From seven islands to a city of 20 million, Bombay (now Mumbai) has been shaped over centuries by political, economic and social forces.
From Koli fisherfolk to colonial planners, and from Bollywood stars to textile barons, many have shaped the western Indian city's landscape and identity.
The city is ever-evolving, the past giving way to the future, birthing new guises and blurring the old. From fishing nets to ports and mills to malls, Bombay has constantly reinvented itself and remained a city in flux.
A new exhibition 'Bombay Framed' charts the city's shape-shifting passage through the centuries using a stunning array of paintings, photographs and multimedia prints.
More than 100 images spanning three centuries have an extraordinary range that document the city in its full diversity from the elite worlds of Zoroastrian merchants and cinema stars to working-class lives of ordinary citizens.

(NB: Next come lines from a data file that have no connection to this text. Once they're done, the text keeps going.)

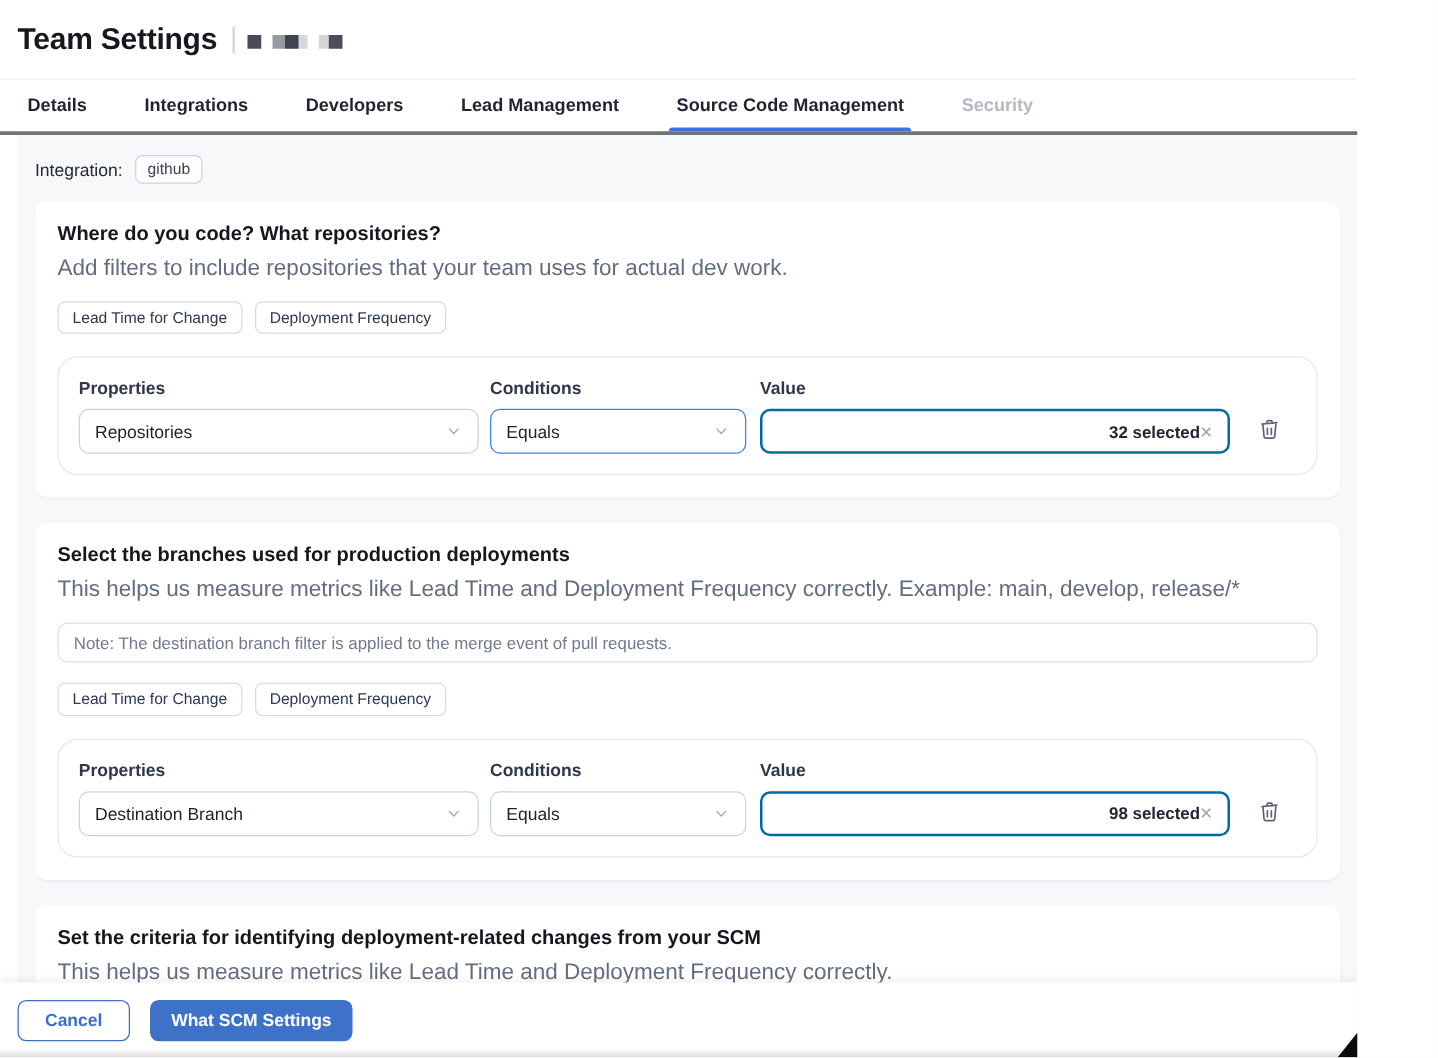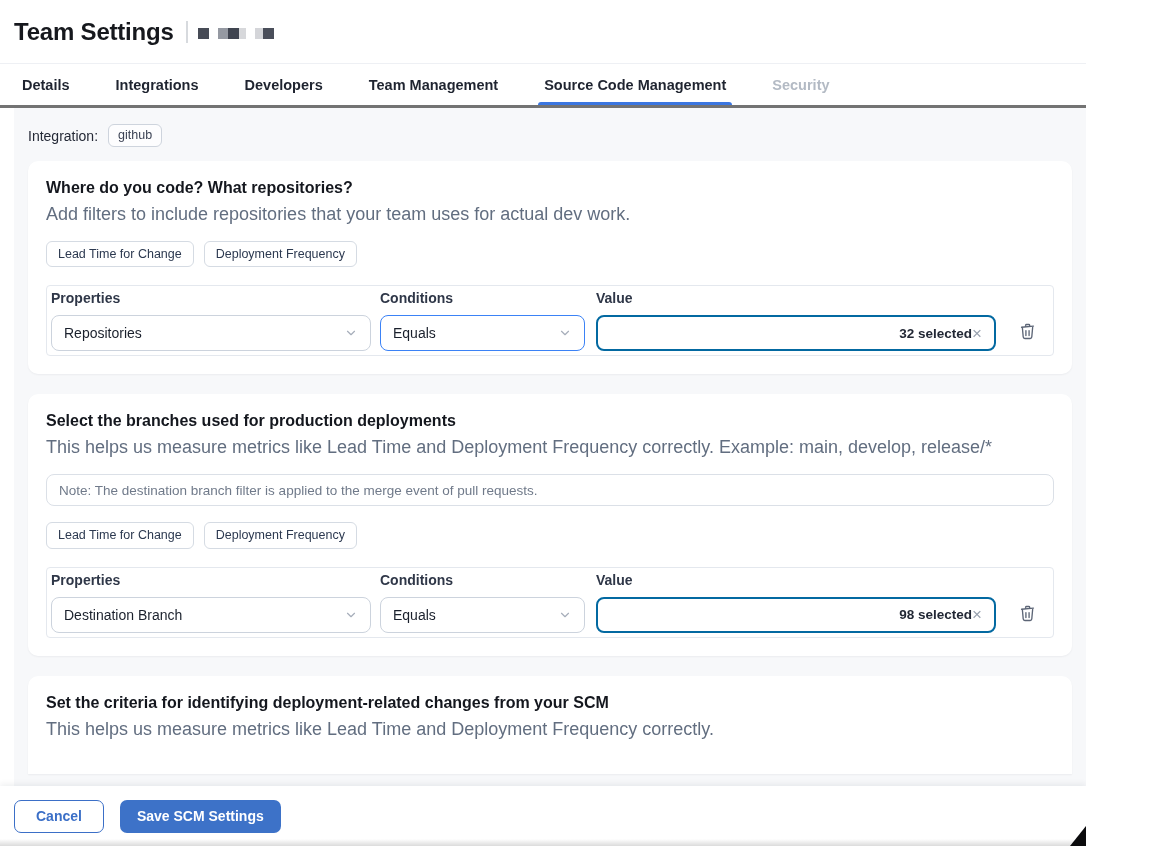--- a/index.html
+++ b/index.html
@@ -35,21 +35,21 @@
   .card { background: #ffffff; border-radius: 10px; box-shadow: 0 1px 2px rgba(16,24,40,0.05); padding: 18px; margin-bottom: 20px; }
   .card-title { font-size: 16px; font-weight: 700; color: #14171e; margin-bottom: 7px; }
   .card-subtitle { font-size: 18px; color: #626e80; margin-bottom: 16px; }
 
   .note-input { width: 100%; height: 32px; border: 1px solid #dbe0e7; border-radius: 8px; background: #ffffff; color: #707a8a; font-size: 13.5px; font-family: "Liberation Sans", sans-serif; padding: 0 12px; margin-bottom: 16px; outline: none; }
   .note-input::placeholder { color: #707a8a; opacity: 1; }
 
   .chip-row { display: flex; gap: 10px; margin-bottom: 18px; }
   .chip { background: #ffffff; border: 1px solid #d5dbe3; border-radius: 6px; padding: 4px 11px; font-size: 12.5px; color: #2c3950; line-height: 1.3; }
 
-  .filter-box { border: 1px solid #e4e8ee; border-radius: 4px; padding: 4px; display: flex; gap: 9px; align-items: flex-end; }
+  .filter-box { border: 1px solid #e4e8ee; border-radius: 16px; padding: 16px; display: flex; gap: 9px; align-items: flex-end; }
   .filter-col { display: flex; flex-direction: column; }
   .filter-col.col-prop { width: 320px; }
   .filter-col.col-cond { width: 205px; }
   .filter-col.col-val  { flex: 1; margin-left: 2px; }
   .filter-label { font-size: 14px; font-weight: 700; color: #2f3748; margin-bottom: 9px; }
 
   .select { height: 36px; border: 1px solid #ccd3dd; border-radius: 8px; background: #fff; display: flex; align-items: center; justify-content: space-between; padding: 0 12px; font-size: 14px; color: #1a202c; cursor: pointer; text-align: center; }
   .select.focused { border: 1.5px solid #3b82f6; }
   .chev { display: flex; align-items: center; }
 
@@ -91,21 +91,21 @@
           <i style="width:8px;height:11px;background:#d4d5d9"></i>
           <i style="width:11px;height:11px;background:#4a4e5a"></i>
         </span>
     </div>
   </div>
 
   <div class="tabbar">
     <div class="tab">Details</div>
     <div class="tab">Integrations</div>
     <div class="tab">Developers</div>
-    <div class="tab">Team Management</div>
+    <div class="tab">Lead Management</div>
     <div class="tab active">Source Code Management</div>
     <div class="tab disabled">Security</div>
   </div>
 
   <div class="main">
 
     <div class="integration-row">
       <span class="integration-label">Integration:</span>
       <span class="integration-badge">github</span>
     </div>
@@ -219,18 +219,18 @@
 
     <div class="card card-clipped">
       <div class="card-title">Set the criteria for identifying deployment-related changes from your SCM</div>
       <div class="card-subtitle">This helps us measure metrics like Lead Time and Deployment Frequency correctly.</div>
     </div>
 
   </div>
 
   <div class="footer">
     <button class="btn btn-cancel">Cancel</button>
-    <button class="btn btn-save">Save SCM Settings</button>
+    <button class="btn btn-save">What SCM Settings</button>
   </div>
 
   <div class="cursor-corner"></div>
 
 </div>
 
 </body></html>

Together they invite us to see the city itself as a kind of artwork: layered, complex and made up of many different experiences, Gyan Prakash, curator of the exhibition, told the BBC.
According to Prakash there are a few key moments when Bombay really changed - in the 1830s and 40s, when reclamations and bunds joined the seven separate islets into a single island city.
Two decades later, in the 1860s, the fort walls came down, paving the way for imperial buildings to come up which gave the city its distinct colonial identity.
Since the 2000s the city's planners have focused on building more utilitarian infrastructure, with new sea bridges and coastal roads radically transforming how the city looks today.
This is a city of ancient caves but also of modern mills and atomic research facilities, making it impossible for two people to view it in the same way.
While Bombay brought cinema to India, cinema lived on its streets and not just on celluloid. The exhibition features a vivid line-up of vintage film posters from the 1950s and 60s that were once pasted across the city's walls.
The city's name was officially changed from Bombay to Mumbai in the mid-1990s, with authorities saying that was to shed its colonial legacy.
Prakash says their exhibition is titled Bombay Framed rather than Mumbai Framed simply because most of the images come from a time when the city was officially known as Bombay.